Tuesday, February 17, 2009

Facts -- The Geneva Convention and the Military Commission Act

President George W. Bush signs into law S. 3930, the Military Commissions Act of 2006, during a ceremony Tuesday, Oct. 17, 2006, in the East Room of the White House.
(Source: Paul Morse, whitehouse.gov)

by Richard Jung Lee

edited by Stine Eckert

I believe that any country that violates human rights should be criticized. The United States, Zimbabwe, or any other government in the world should be punished if they violate the Geneva Convention. What happened in Guantanamo Bay can not justify Zimbabwean President Robert Mugabe’s wrongdoings. Mugabe is responsible for murder of thousands, torture of dissidents, forced displacement, food shortages, and currency collapse in Zimbabwe. Those are facts!

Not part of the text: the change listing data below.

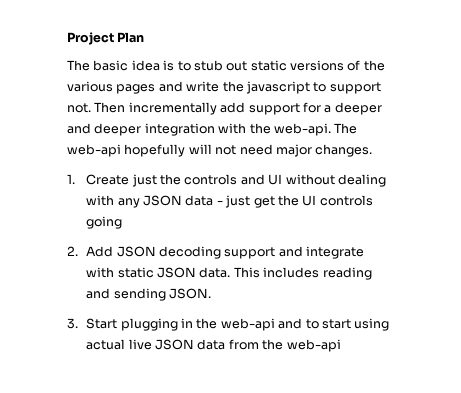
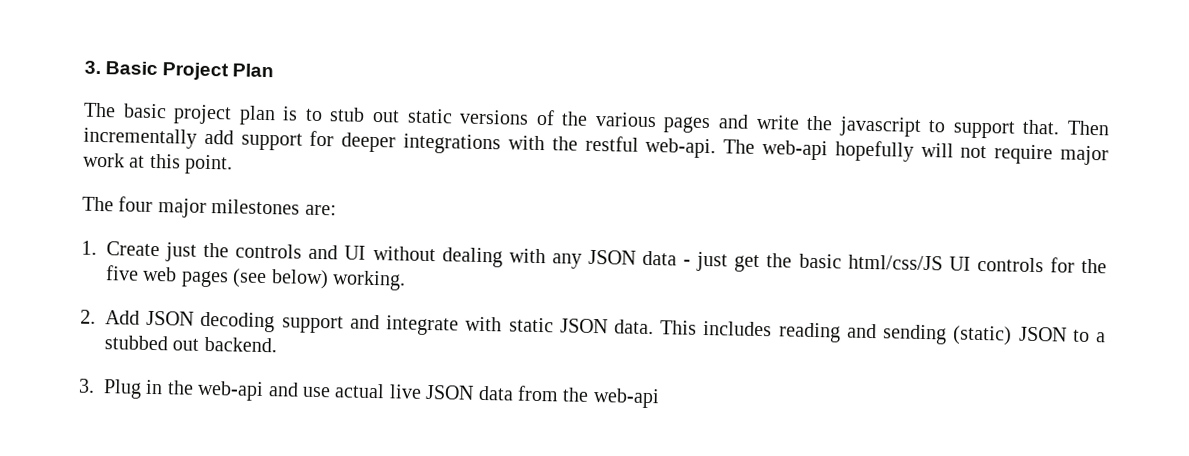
- Project Plan
+ 3. Basic Project Plan
- The basic idea is to stub out static versions of the various pages and write the javascript to support not.
+ The basic project plan is to stub out static versions of the various pages and write the javascript to support that.
- Then incrementally add support for a deeper and deeper integration with the web-api.
+ Then incrementally add support for deeper integrations with the restful web-api.
- The web-api hopefully will not need major changes.
+ The web-api hopefully will not require major work at this point.
+ The four major milestones are:
- 1. Create just the controls and UI without dealing with any JSON data - just get the UI controls going
+ 1. Create just the controls and UI without dealing with any JSON data - just get the basic html/css/JS UI controls for the five web pages (see below) working.
- This includes reading and sending JSON.
- 3. Start plugging in the web-api and to start using actual live JSON data from the web-api
+ This includes reading and sending (static) JSON to a stubbed out backend.
+ 3. Plug in the web-api and use actual live JSON data from the web-api

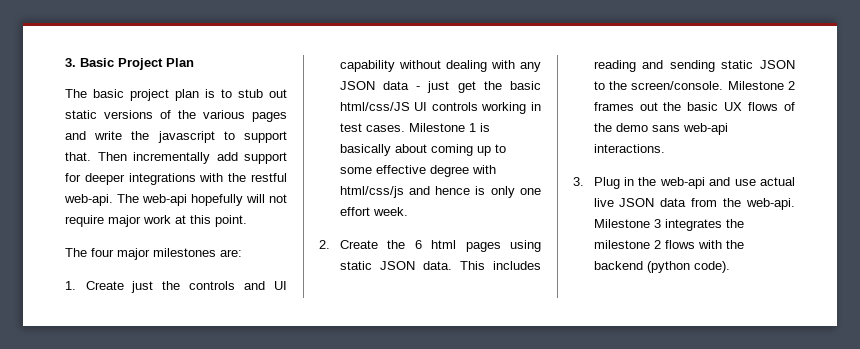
- 1. Create just the controls and UI without dealing with any JSON data - just get the basic html/css/JS UI controls for the five web pages (see below) working.
- 2. Add JSON decoding support and integrate with static JSON data.
+ 1. Create just the controls and UI capability without dealing with any JSON data - just get the basic html/css/JS UI controls working in test cases. Milestone 1 is basically about coming up to some effective degree with html/css/js and hence is only one effort week.
+ 2. Create the 6 html pages using static JSON data.
- This includes reading and sending (static) JSON to a stubbed out backend.
+ This includes reading and sending static JSON to the screen/console. Milestone 2 frames out the basic UX flows of the demo sans web-api interactions.
- 3. Plug in the web-api and use actual live JSON data from the web-api
+ 3. Plug in the web-api and use actual live JSON data from the web-api. Milestone 3 integrates the milestone 2 flows with the backend (python code).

Is there a human rights double standard in the United States? Yes, there is. Since 9/11, the United States introduced some security measures that violate human rights. The “Military Commission Act” passed in 2006 legalized torture as a means to fight terrorism; secret wiretap warrants doubled since terrorists attacked the World Trade Center. I think Americans should defend human rights as hard in their own country as they defend human rights in other countries. National security is not an excuse.

Any country that violates human rights should be covered by the media and judged by the public. However, I do not think it is possible or necessary to include the U.S. human rights incidents in every single article about the human rights violations of other countries. I would only mention those incidents if it is relevant to the story I am working on.